=== ASSIGNED TASK ===
Locate the line that contains "font-size: 11px ->". Retype it and every line after it to the end of the records, exactly, but not the pictures.

DATASET RECORDS Start Marker

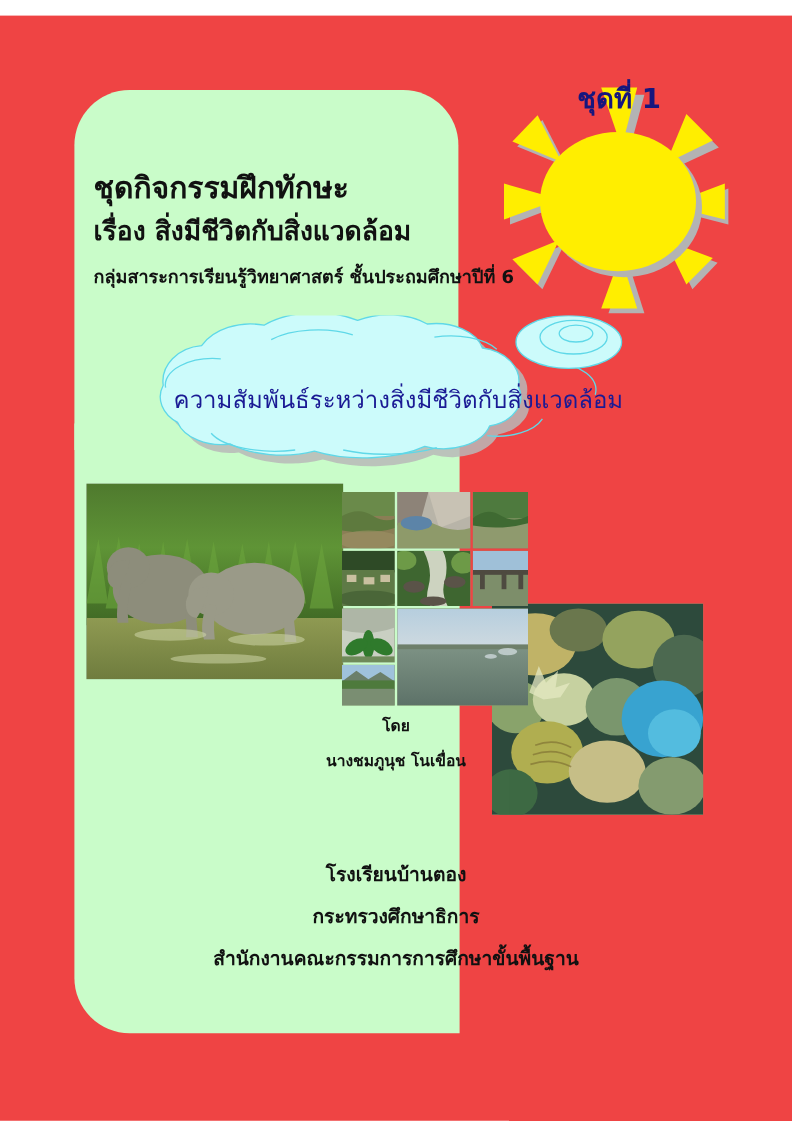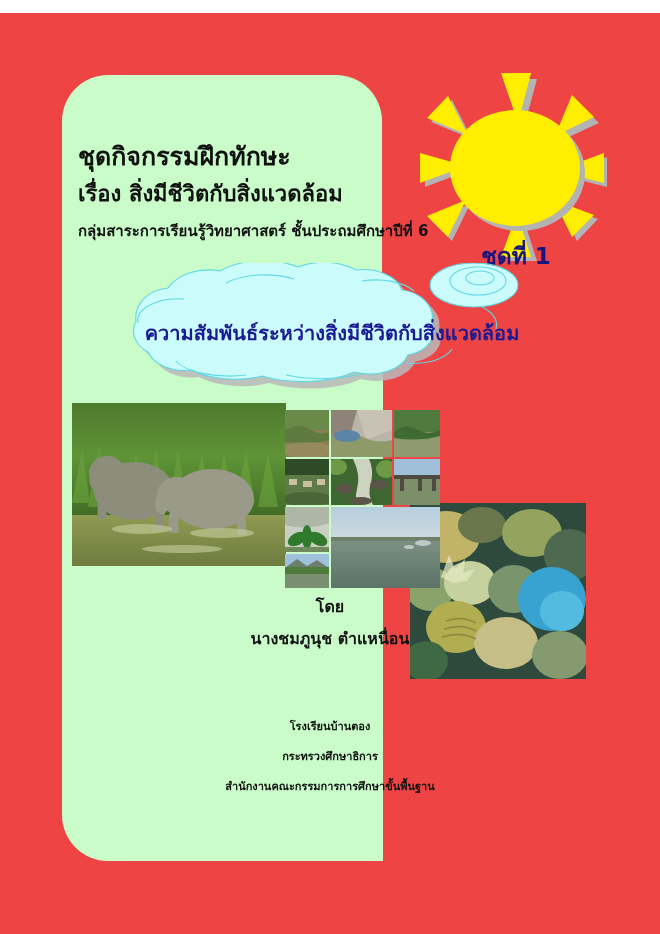"ชุดที่ 1" .sun-label { align-items: flex-end -> flex-start }
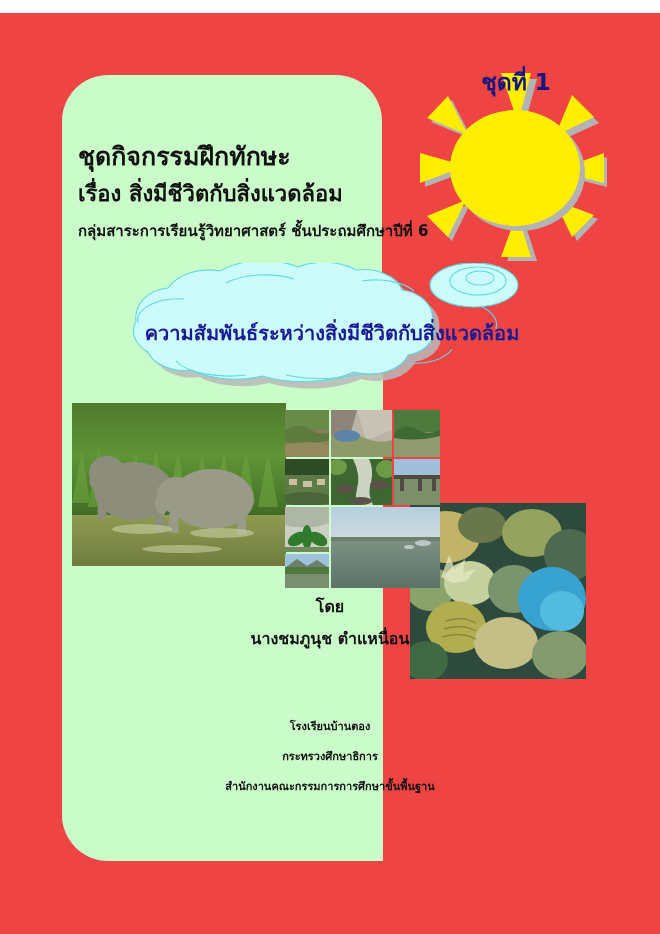"ความสัมพันธ์ระหว่างสิ่งมีชีวิตกับสิ่งแวด" .cloud-label span { font-weight: bold -> normal }
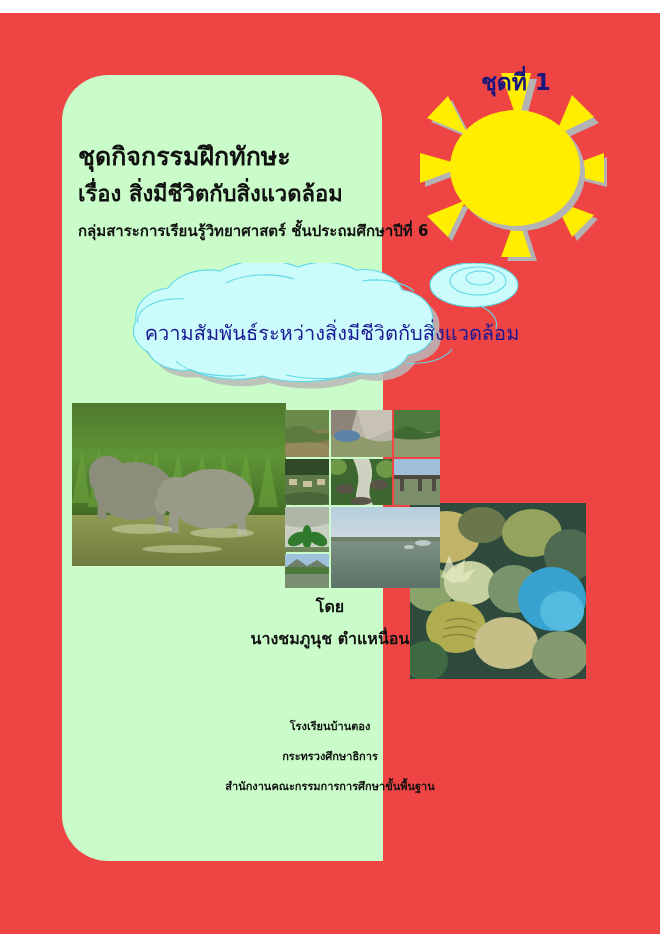"โดย" .byline-block .ln { font-size: 16px -> 13px }
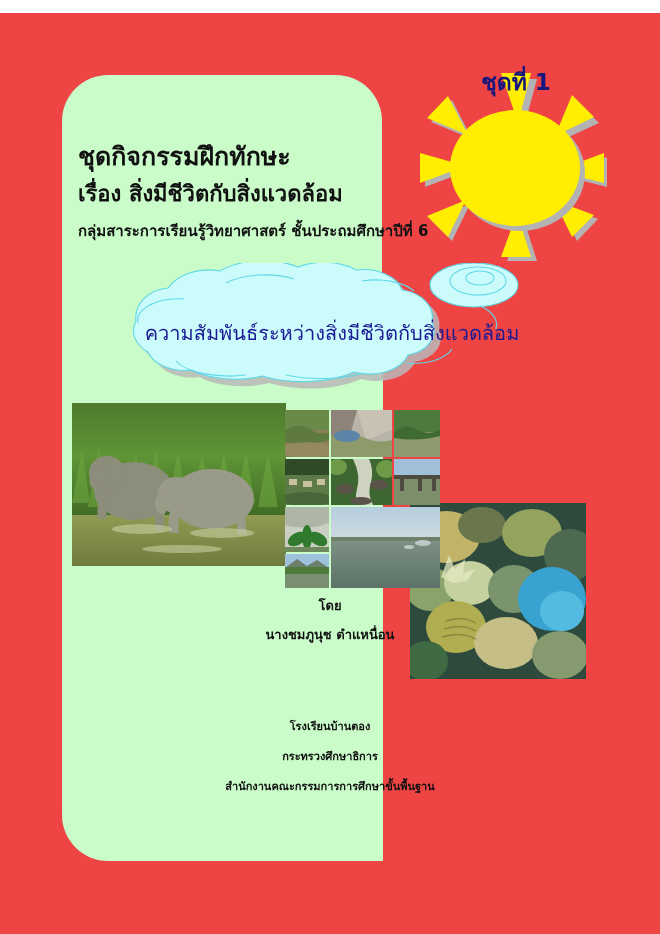"นางชมภูนุช ตำแหนื่อน" div.ln { text: ตำแหนื่อน -> โนเขื่อน }
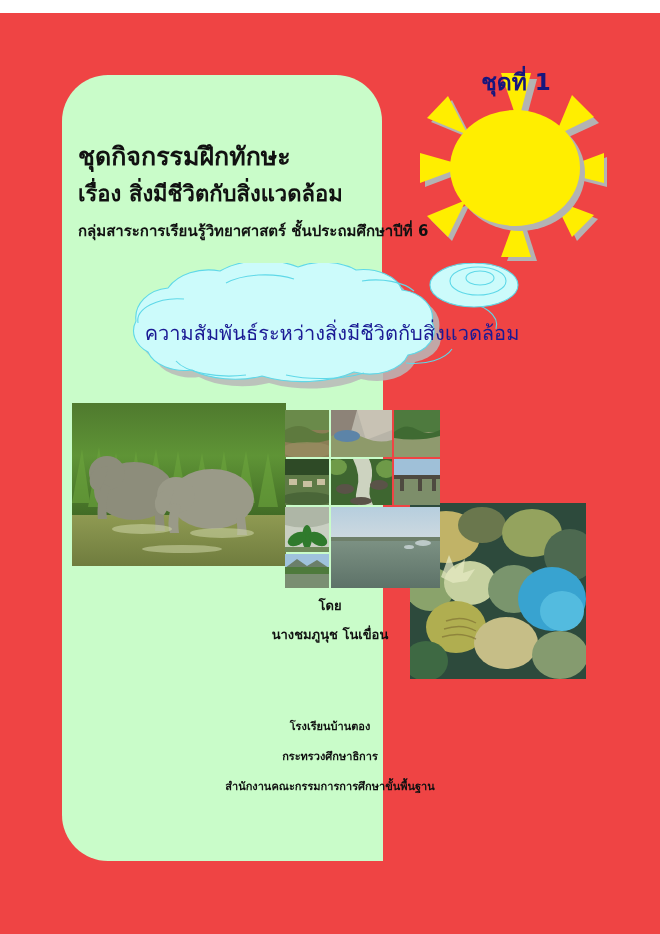"โรงเรียนบ้านตอง" .footer-block .ln { font-size: 11px -> 16px }
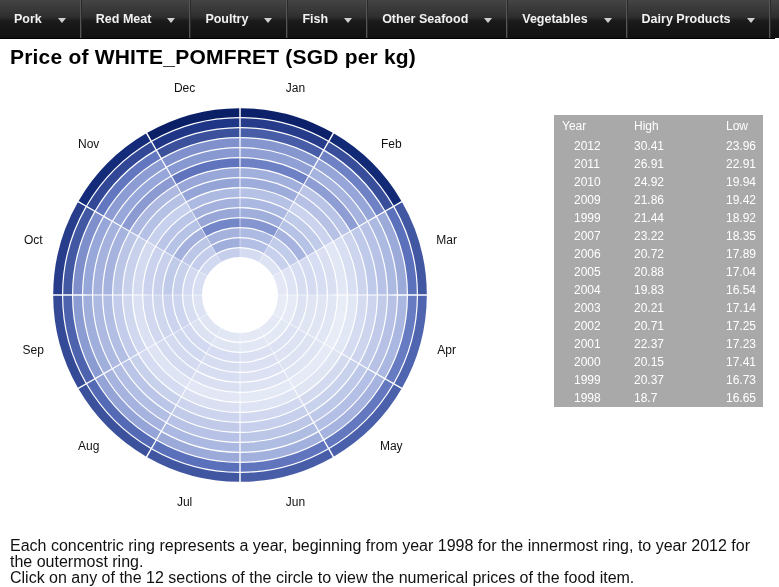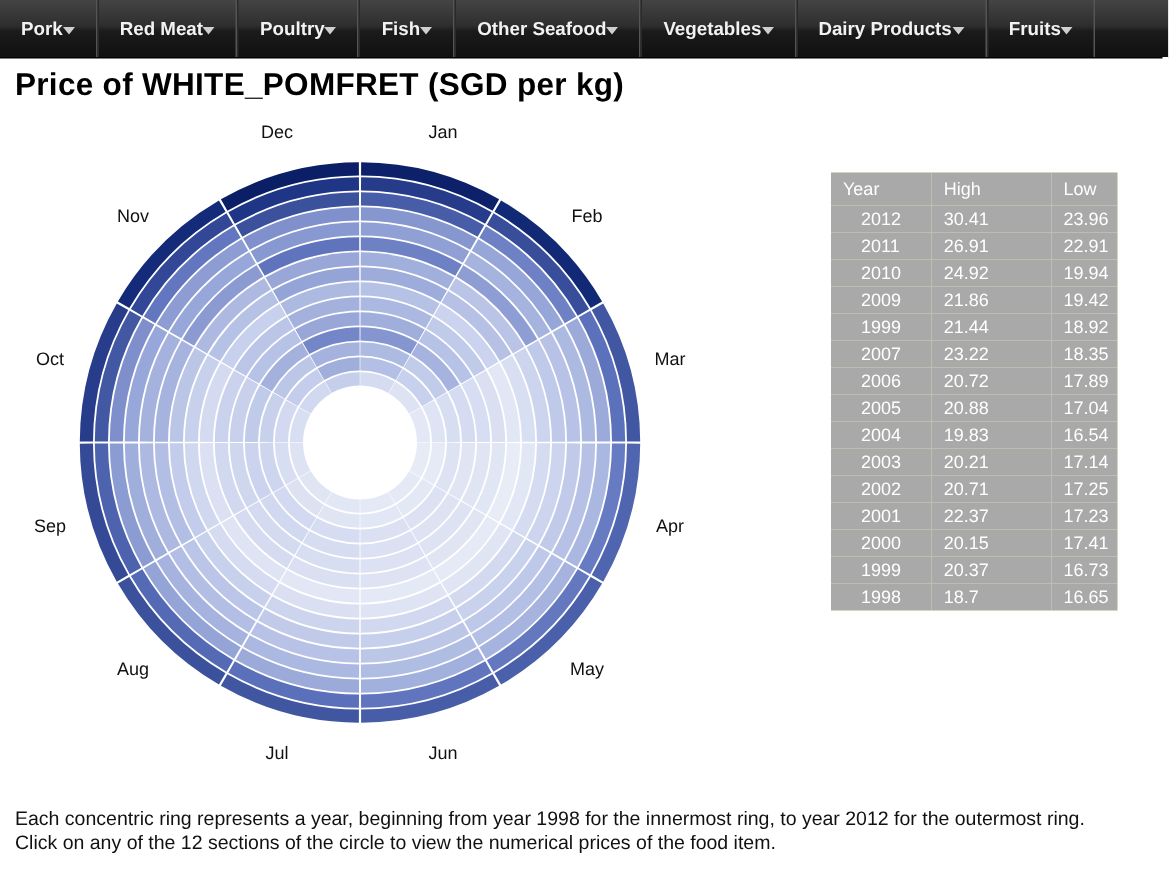"Pork" .nav-item { gap: 0 -> 16px }
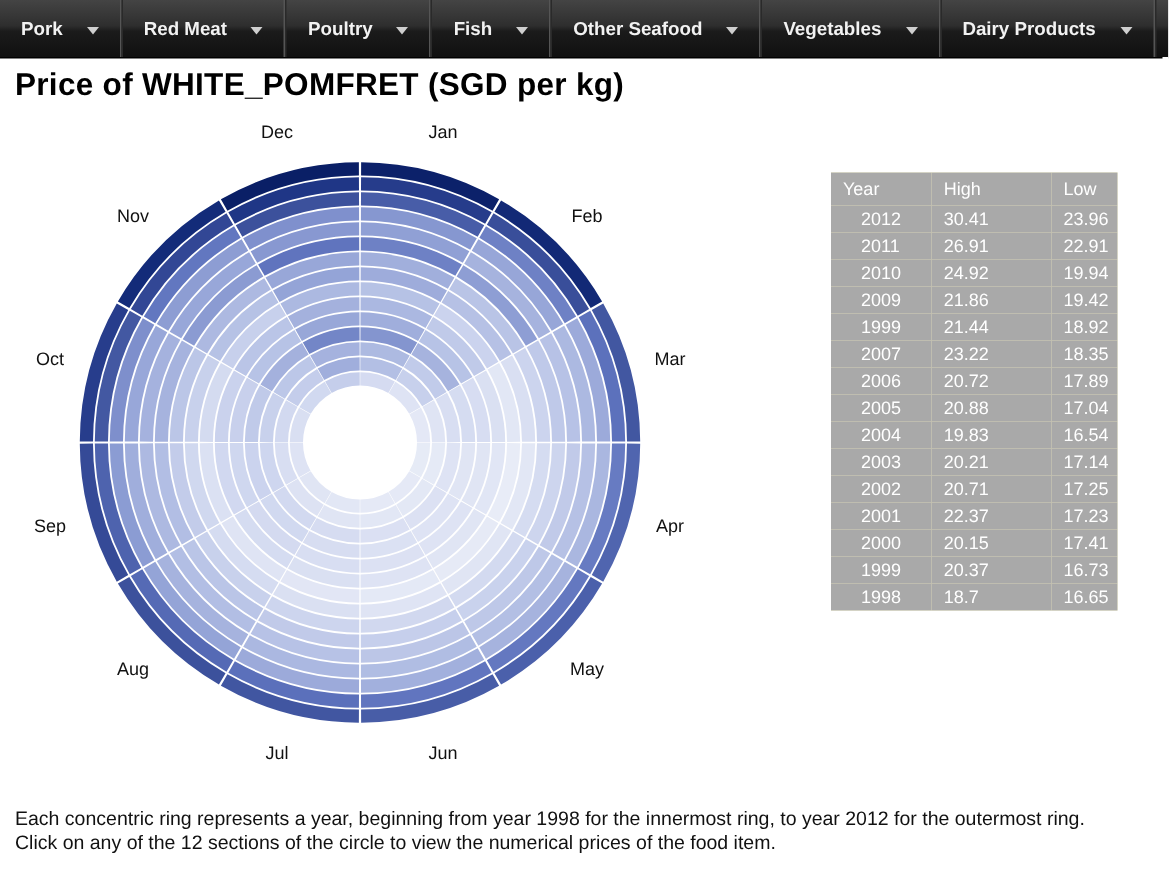"Year" #data-table { background: #fef9c3 -> #0f766e; border-radius: none -> 31px; width: 191px -> 209px }
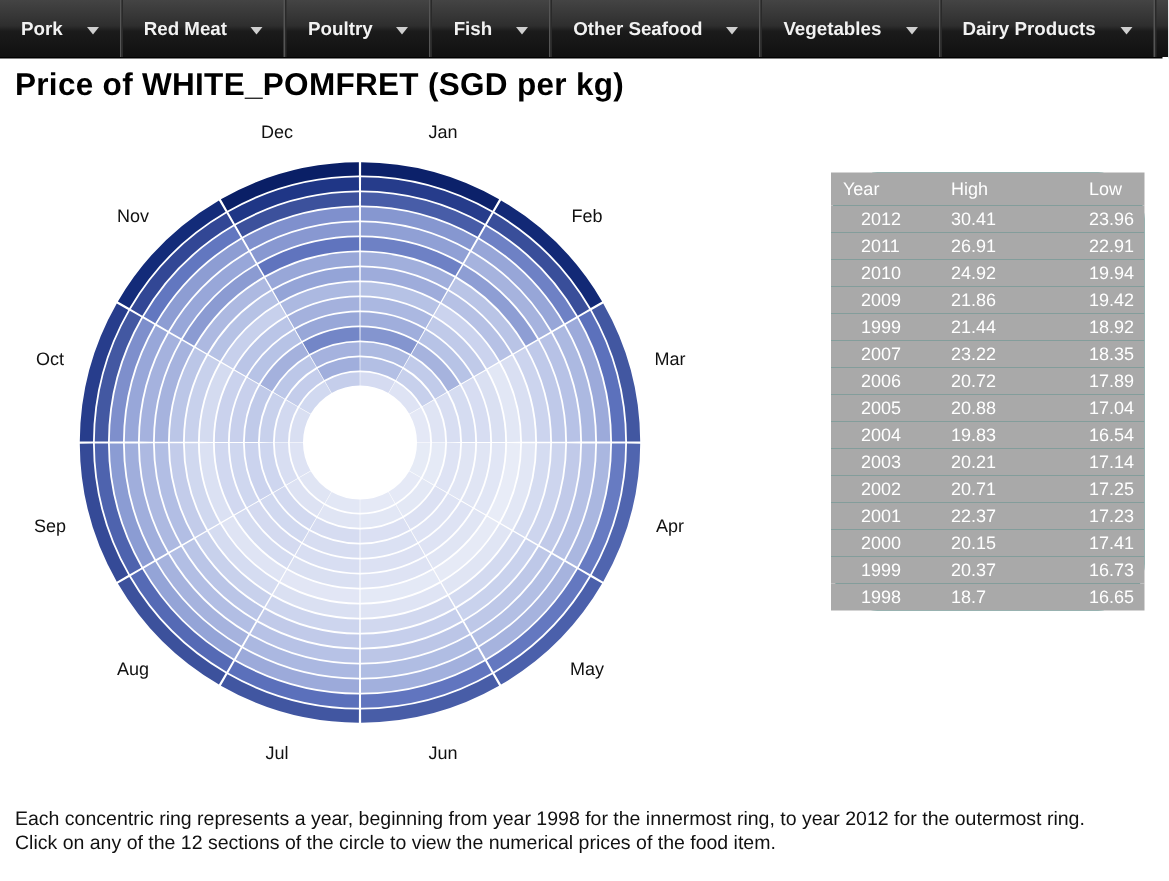"Each concentric ring represents a" #footer { font-size: 13px -> 16px }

DATASET RECORDS End Marker

=== TASK OUTPUT ===
"โรงเรียนบ้านตอง" .footer-block .ln { font-size: 11px -> 16px }
"Pork" .nav-item { gap: 0 -> 16px }
"Year" #data-table { background: #fef9c3 -> #0f766e; border-radius: none -> 31px; width: 191px -> 209px }
"Each concentric ring represents a" #footer { font-size: 13px -> 16px }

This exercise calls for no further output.